_Exercise details:_ Please repeat exactly the lines from the one containing "22 Apr 2019" through the last line of the records below, leaving out any pictures.

BEGIN Exercise data

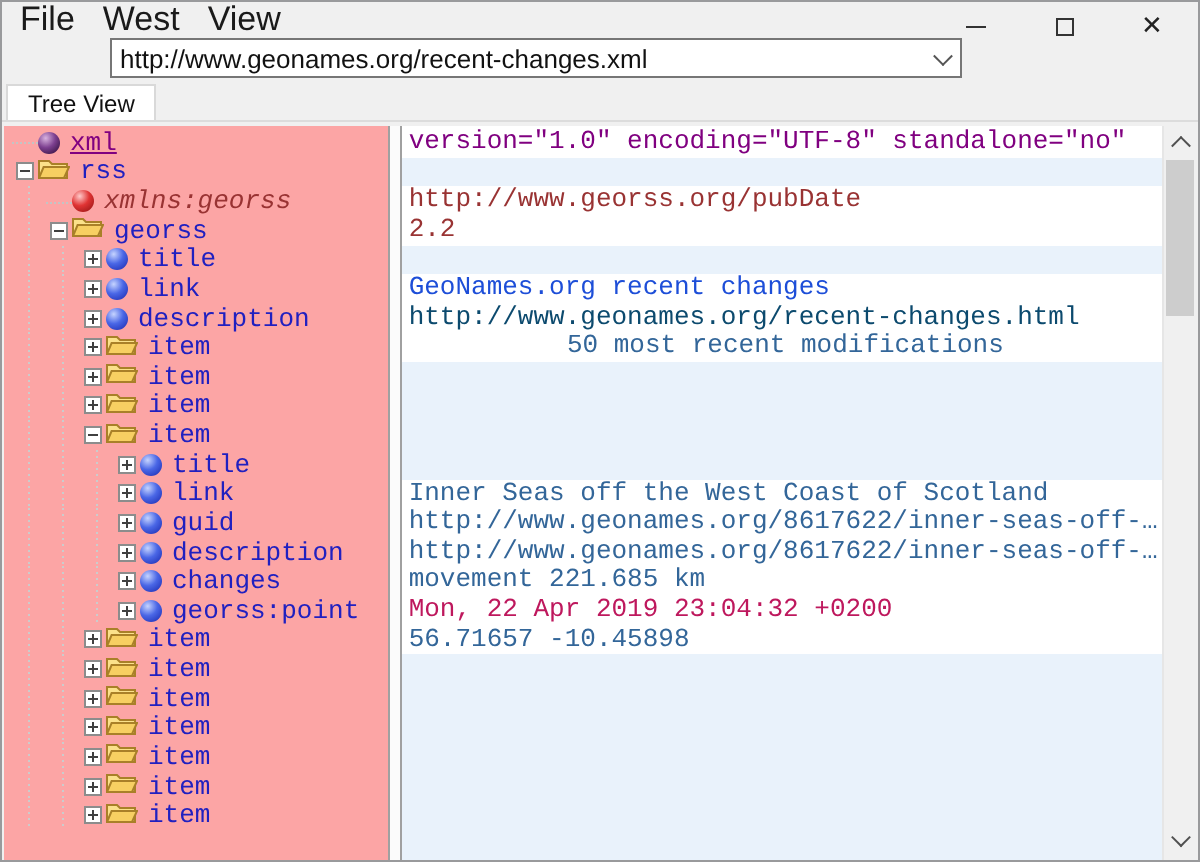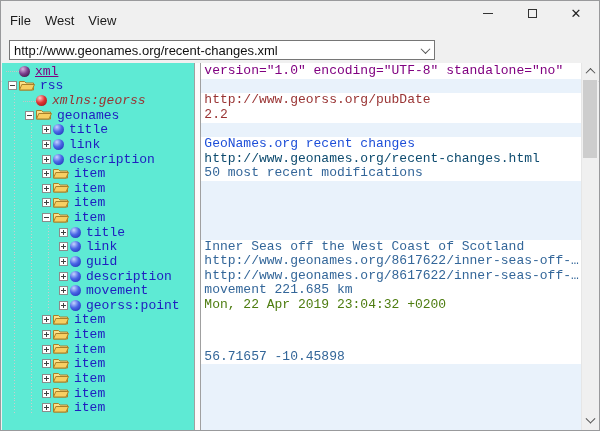"File" .menubar { font-size: 13px -> 17px; height: 39px -> 18px }
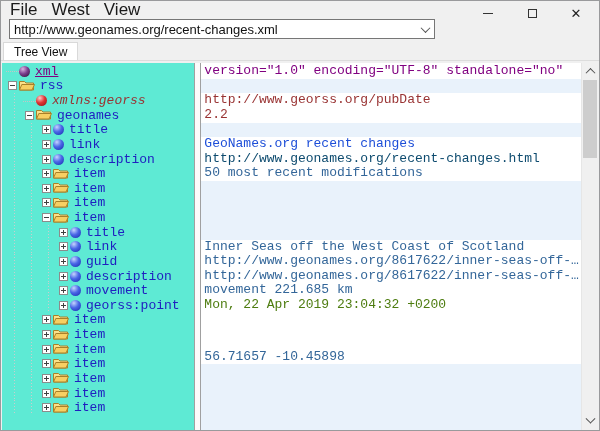"http://www.geonames.org/recent-changes.x" .address-row { margin-left: none -> 46px }
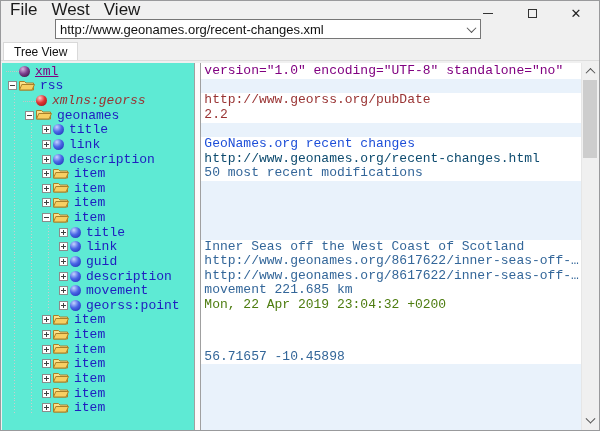"xml" .tree-pane { background: #5eead4 -> #fca5a5 }
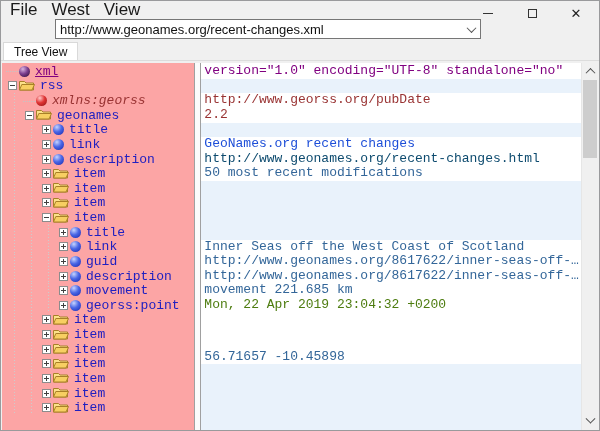"geonames" span.label { text: geonames -> georss }
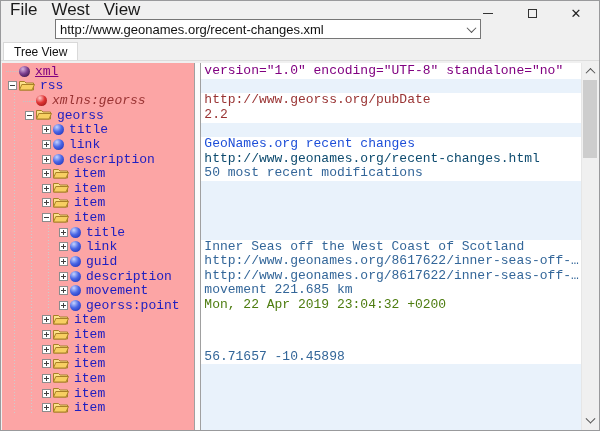"50 most recent modifications" div.row { text-align: none -> center }
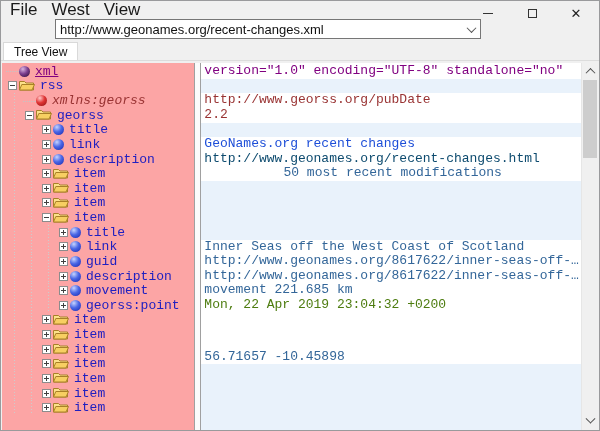"movement" span.label { text: movement -> changes }
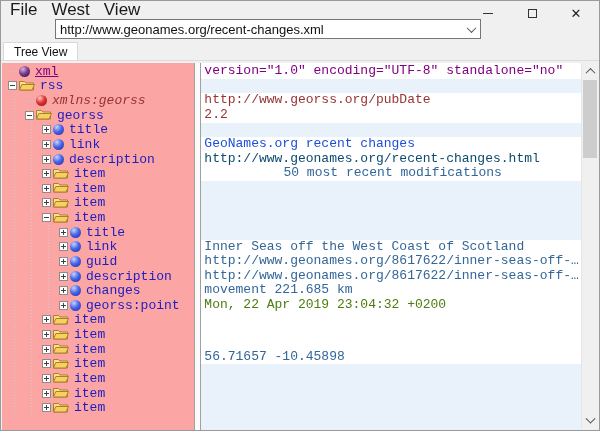"Mon, 22 Apr 2019 23:04:32" div.row { color: #4d7c0f -> #be185d }
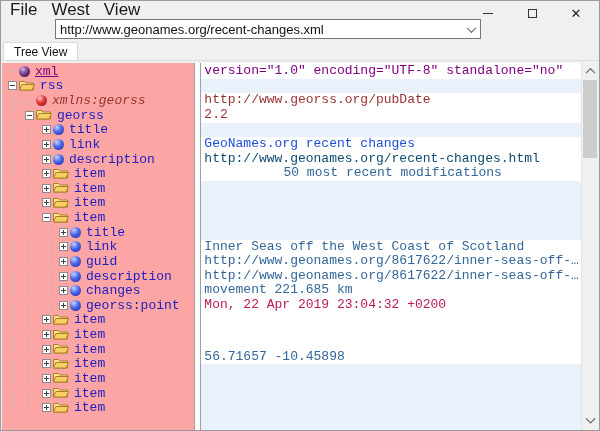"56.71657 -10.45898" div.row { margin-top: 37px -> none }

END Exercise data

_Result for this task:_
"Mon, 22 Apr 2019 23:04:32" div.row { color: #4d7c0f -> #be185d }
"56.71657 -10.45898" div.row { margin-top: 37px -> none }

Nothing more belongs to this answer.